WHAT THIS TASK INVOLVES:
Omitting any pictures, transcribe the entries below exactly.

DATA SECTION:
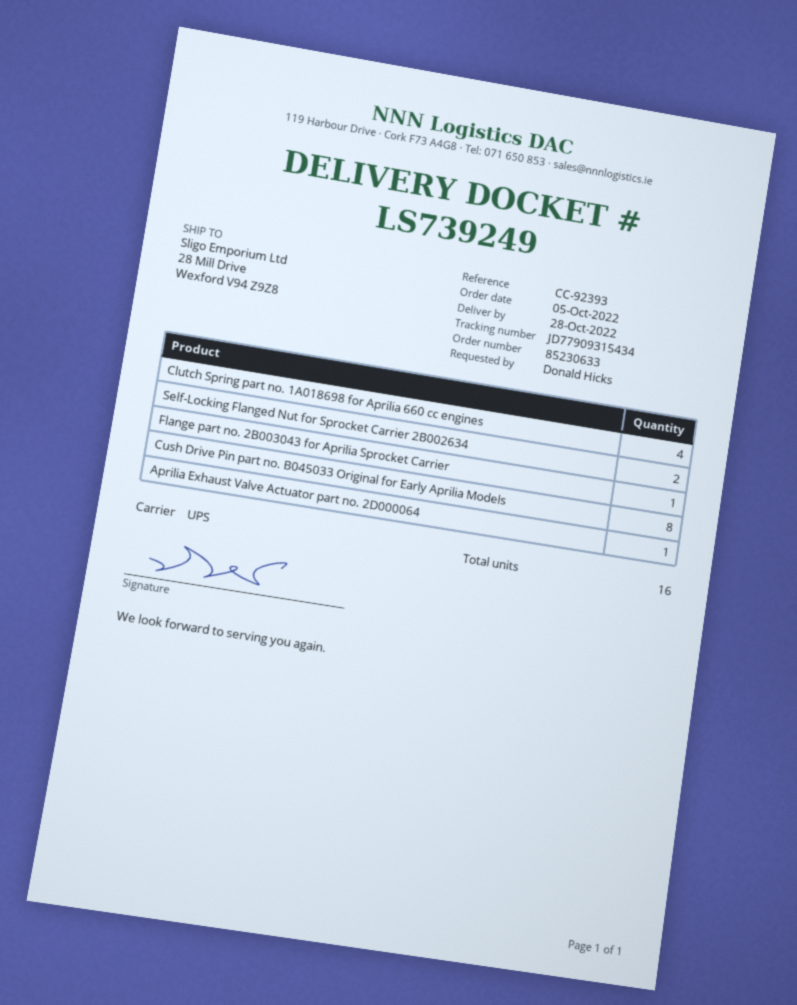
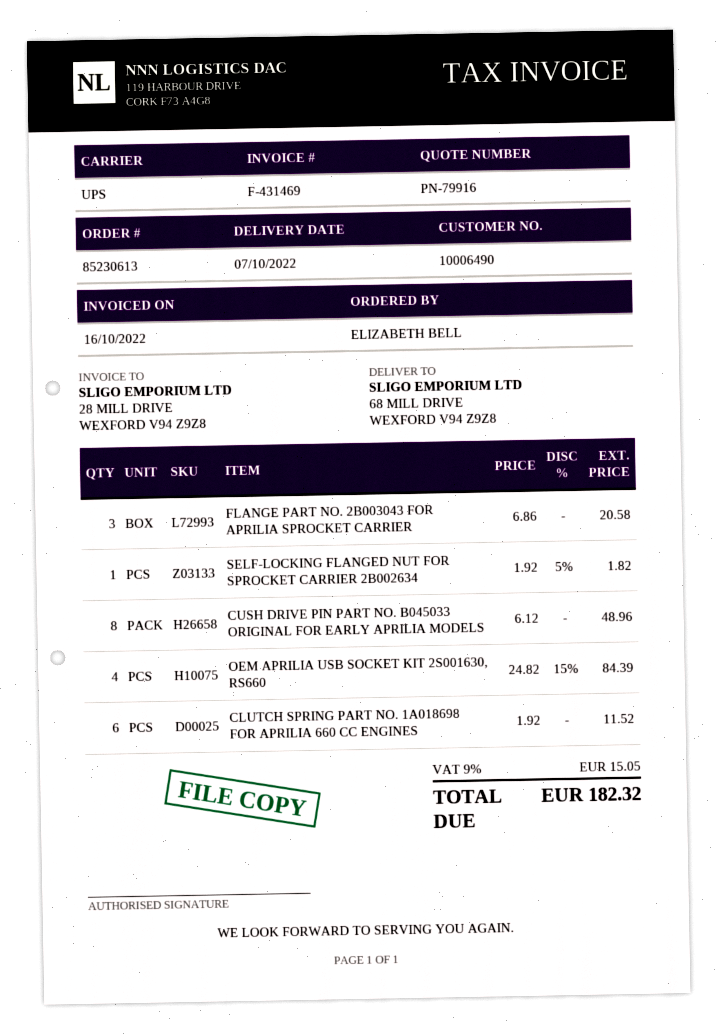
order number: 85230633 -> 85230613
delivery date: 2022-10-28 -> 2022-10-07
ordered by: Donald Hicks -> ELIZABETH BELL
ship to: 28 Mill Drive, Wexford V94 Z9Z8 -> 68 MILL DRIVE, WEXFORD V94 Z9Z8
Clutch Spring part no. 1A018698 for Aprilia 660 cc engines: 4 -> 6
Self-Locking Flanged Nut for Sprocket Carrier 2B002634: 2 -> 1
Flange part no. 2B003043 for Aprilia Sprocket Carrier: 1 -> 3
Aprilia Exhaust Valve Actuator part no. 2D000064: 1 -> none
OEM APRILIA USB SOCKET KIT 2S001630, RS660: none -> 4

RESPONSE:
order number: 85230633 -> 85230613
delivery date: 2022-10-28 -> 2022-10-07
ordered by: Donald Hicks -> ELIZABETH BELL
ship to: 28 Mill Drive, Wexford V94 Z9Z8 -> 68 MILL DRIVE, WEXFORD V94 Z9Z8
Clutch Spring part no. 1A018698 for Aprilia 660 cc engines: 4 -> 6
Self-Locking Flanged Nut for Sprocket Carrier 2B002634: 2 -> 1
Flange part no. 2B003043 for Aprilia Sprocket Carrier: 1 -> 3
Aprilia Exhaust Valve Actuator part no. 2D000064: 1 -> none
OEM APRILIA USB SOCKET KIT 2S001630, RS660: none -> 4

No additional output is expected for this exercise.